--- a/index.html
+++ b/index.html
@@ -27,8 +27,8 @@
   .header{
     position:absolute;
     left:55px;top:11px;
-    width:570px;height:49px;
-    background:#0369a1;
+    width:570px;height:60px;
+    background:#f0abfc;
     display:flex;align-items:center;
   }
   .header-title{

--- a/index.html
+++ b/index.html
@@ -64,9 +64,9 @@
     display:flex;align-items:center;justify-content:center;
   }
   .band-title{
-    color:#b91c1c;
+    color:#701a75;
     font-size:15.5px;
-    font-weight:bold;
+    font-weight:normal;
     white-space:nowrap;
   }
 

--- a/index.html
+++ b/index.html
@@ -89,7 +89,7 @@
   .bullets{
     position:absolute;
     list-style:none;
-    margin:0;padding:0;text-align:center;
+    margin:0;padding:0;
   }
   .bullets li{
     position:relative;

WHAT TO PRODUCE - Everything from the line with "font-size:15.5px;" through the last line of the material above should be echoed exactly, and nothing else.

EXERCISE ANSWER -
     font-size:15.5px;
-    font-weight:bold;
+    font-weight:normal;
     white-space:nowrap;
   }
 

--- a/index.html
+++ b/index.html
@@ -89,7 +89,7 @@
   .bullets{
     position:absolute;
     list-style:none;
-    margin:0;padding:0;text-align:center;
+    margin:0;padding:0;
   }
   .bullets li{
     position:relative;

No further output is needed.